Prompt:
Your answer should hold all lines of the entries that include the word "text".

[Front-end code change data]
--- START ---

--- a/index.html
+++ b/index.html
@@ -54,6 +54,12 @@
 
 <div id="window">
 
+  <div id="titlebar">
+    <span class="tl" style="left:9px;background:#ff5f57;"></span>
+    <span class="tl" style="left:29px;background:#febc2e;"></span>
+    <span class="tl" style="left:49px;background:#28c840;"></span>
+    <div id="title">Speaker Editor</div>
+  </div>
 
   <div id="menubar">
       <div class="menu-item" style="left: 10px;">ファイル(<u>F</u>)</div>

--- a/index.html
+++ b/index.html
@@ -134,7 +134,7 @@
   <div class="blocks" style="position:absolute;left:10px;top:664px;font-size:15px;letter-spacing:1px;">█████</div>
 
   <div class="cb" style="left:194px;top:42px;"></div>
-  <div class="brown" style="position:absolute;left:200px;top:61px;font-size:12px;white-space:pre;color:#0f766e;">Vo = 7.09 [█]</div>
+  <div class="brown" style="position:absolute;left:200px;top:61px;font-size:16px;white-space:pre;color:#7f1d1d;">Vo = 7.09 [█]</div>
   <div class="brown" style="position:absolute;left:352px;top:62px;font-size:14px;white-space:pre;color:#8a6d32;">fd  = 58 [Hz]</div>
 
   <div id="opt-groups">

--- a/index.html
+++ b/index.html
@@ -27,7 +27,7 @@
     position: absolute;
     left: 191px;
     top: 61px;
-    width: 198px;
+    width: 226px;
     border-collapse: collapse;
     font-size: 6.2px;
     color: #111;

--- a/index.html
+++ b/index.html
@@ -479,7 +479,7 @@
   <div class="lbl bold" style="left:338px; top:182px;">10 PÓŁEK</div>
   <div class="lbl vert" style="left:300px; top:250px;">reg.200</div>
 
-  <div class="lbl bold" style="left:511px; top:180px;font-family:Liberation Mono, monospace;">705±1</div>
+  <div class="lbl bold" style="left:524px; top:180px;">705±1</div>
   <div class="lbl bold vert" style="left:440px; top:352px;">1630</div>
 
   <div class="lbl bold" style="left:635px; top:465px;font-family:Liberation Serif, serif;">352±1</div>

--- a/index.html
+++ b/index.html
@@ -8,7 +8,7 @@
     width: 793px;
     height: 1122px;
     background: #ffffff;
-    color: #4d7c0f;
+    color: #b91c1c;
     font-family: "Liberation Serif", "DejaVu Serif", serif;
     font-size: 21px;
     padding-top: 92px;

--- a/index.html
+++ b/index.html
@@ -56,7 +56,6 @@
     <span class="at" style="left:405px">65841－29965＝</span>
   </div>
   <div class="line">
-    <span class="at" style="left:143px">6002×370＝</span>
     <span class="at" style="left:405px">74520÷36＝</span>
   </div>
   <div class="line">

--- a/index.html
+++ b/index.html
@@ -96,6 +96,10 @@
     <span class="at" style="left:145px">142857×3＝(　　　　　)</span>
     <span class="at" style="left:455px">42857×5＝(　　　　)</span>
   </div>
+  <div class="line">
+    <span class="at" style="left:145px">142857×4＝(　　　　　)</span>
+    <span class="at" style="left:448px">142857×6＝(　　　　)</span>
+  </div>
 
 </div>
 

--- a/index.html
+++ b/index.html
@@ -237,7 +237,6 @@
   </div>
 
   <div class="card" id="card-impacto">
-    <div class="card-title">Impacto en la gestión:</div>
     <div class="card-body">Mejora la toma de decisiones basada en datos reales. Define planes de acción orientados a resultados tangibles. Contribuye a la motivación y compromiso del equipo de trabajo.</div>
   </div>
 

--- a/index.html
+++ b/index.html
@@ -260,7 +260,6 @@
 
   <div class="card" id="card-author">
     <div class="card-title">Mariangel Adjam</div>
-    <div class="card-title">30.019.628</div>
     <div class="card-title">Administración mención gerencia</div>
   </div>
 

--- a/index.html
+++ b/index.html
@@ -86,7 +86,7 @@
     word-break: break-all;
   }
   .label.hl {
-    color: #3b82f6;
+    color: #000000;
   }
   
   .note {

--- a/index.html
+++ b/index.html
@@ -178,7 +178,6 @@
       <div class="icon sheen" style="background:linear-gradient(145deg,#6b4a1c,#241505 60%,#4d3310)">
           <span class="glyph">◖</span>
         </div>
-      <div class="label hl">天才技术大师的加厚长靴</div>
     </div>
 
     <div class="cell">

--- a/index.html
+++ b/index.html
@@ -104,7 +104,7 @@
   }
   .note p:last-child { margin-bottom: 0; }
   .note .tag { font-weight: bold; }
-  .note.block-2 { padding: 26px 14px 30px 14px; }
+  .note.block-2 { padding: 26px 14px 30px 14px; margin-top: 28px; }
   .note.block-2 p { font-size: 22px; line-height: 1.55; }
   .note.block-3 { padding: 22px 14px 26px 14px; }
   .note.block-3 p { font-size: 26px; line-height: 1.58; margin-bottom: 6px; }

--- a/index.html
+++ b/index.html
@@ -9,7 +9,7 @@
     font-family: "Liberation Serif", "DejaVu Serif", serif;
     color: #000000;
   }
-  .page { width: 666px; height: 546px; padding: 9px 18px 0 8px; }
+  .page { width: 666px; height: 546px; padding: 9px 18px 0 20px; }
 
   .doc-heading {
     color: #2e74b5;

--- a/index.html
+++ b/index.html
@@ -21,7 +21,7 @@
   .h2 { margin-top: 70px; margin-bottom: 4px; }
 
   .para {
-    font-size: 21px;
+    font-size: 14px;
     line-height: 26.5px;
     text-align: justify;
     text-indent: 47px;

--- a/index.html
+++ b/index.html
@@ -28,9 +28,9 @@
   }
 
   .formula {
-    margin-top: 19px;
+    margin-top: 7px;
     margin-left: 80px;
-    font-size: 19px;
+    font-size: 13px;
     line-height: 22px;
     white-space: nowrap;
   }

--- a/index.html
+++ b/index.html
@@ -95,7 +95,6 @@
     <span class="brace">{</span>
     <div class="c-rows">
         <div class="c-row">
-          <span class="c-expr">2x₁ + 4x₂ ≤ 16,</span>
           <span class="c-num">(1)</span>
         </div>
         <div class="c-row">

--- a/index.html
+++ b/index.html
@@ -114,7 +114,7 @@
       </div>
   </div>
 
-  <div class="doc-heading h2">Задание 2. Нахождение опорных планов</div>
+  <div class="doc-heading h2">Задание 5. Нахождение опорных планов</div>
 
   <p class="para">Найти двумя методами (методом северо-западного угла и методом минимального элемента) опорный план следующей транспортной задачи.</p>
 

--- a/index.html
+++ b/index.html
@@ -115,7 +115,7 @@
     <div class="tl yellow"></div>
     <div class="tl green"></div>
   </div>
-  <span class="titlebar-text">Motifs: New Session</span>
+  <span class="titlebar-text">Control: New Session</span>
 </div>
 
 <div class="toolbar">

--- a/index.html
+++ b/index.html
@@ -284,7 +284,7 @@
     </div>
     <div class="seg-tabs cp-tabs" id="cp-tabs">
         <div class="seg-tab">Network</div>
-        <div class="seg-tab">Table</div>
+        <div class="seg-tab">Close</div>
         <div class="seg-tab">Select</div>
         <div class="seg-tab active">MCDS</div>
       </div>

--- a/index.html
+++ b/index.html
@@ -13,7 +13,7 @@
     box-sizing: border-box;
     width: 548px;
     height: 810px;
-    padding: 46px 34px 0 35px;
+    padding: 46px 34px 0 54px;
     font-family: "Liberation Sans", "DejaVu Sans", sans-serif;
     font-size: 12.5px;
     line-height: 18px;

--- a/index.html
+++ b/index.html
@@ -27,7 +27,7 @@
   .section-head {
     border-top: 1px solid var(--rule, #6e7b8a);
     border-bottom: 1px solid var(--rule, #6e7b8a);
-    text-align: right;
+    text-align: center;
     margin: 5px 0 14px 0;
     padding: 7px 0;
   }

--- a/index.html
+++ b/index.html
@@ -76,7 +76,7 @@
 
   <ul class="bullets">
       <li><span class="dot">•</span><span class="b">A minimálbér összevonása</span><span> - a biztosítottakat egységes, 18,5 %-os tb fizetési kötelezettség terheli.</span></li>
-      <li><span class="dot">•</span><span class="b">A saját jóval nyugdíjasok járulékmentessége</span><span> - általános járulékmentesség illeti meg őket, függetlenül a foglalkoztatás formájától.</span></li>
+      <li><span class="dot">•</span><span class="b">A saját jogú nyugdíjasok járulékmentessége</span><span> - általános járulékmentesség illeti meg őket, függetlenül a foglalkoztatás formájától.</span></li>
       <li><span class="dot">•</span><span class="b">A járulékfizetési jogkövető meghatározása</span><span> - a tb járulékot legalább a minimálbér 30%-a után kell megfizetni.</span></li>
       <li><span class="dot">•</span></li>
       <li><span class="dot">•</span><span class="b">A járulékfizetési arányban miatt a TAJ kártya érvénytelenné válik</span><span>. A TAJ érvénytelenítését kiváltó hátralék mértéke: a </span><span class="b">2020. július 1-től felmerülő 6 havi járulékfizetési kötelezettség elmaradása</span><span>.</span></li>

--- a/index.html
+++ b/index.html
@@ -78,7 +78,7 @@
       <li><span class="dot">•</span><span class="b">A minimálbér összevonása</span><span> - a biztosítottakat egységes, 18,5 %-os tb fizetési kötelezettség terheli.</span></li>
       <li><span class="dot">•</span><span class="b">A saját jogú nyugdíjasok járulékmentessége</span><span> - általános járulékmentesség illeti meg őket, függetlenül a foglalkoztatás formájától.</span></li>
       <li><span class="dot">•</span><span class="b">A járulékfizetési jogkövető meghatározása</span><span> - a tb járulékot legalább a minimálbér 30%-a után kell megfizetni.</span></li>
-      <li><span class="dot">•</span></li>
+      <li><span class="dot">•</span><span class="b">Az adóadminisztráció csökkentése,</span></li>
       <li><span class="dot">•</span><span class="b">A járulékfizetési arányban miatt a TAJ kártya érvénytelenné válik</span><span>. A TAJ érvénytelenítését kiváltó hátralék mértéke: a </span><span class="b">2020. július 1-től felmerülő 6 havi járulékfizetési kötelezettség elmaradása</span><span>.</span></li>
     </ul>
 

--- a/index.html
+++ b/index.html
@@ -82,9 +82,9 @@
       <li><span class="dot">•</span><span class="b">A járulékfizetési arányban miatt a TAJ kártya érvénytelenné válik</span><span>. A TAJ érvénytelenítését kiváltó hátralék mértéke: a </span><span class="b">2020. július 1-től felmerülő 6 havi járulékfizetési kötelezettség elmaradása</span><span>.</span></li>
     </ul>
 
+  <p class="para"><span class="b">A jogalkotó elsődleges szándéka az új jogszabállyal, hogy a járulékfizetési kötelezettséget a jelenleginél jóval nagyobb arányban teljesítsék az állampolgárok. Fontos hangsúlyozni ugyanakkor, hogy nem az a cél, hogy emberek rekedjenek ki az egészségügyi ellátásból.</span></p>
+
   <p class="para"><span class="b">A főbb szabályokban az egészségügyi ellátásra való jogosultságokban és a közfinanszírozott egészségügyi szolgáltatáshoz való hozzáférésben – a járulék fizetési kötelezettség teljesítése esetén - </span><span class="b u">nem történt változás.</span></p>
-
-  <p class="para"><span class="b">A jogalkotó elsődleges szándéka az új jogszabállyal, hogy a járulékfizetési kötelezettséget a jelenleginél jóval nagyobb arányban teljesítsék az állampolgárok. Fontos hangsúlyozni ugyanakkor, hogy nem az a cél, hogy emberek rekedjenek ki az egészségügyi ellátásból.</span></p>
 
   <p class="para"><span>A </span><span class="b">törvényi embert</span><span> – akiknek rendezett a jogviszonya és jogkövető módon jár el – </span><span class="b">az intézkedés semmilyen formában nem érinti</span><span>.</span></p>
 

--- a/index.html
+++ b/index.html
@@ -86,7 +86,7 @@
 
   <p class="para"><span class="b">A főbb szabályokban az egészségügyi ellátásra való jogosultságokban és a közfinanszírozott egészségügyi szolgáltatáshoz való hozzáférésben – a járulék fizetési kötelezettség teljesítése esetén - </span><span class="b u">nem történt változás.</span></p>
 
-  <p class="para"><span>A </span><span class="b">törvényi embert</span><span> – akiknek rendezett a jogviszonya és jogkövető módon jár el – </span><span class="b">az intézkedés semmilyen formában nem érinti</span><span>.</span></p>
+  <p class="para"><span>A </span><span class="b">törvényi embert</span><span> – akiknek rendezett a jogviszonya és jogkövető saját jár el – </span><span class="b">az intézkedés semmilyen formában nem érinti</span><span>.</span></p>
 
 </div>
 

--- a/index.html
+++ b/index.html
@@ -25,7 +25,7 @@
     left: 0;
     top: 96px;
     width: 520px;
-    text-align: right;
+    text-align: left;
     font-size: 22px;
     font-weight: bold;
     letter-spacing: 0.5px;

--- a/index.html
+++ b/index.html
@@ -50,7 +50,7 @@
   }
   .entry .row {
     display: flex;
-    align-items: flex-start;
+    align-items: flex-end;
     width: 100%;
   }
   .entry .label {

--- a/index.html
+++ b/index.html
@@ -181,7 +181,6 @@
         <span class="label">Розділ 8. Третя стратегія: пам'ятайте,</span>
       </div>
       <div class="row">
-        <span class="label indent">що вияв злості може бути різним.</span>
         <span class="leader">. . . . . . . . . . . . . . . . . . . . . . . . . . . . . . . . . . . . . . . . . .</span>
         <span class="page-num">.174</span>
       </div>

--- END ---

Solved problem:
     text-align: justify;
     text-indent: 47px;
-  <span class="titlebar-text">Motifs: New Session</span>
+  <span class="titlebar-text">Control: New Session</span>
-    text-align: right;
+    text-align: center;
-    text-align: right;
+    text-align: left;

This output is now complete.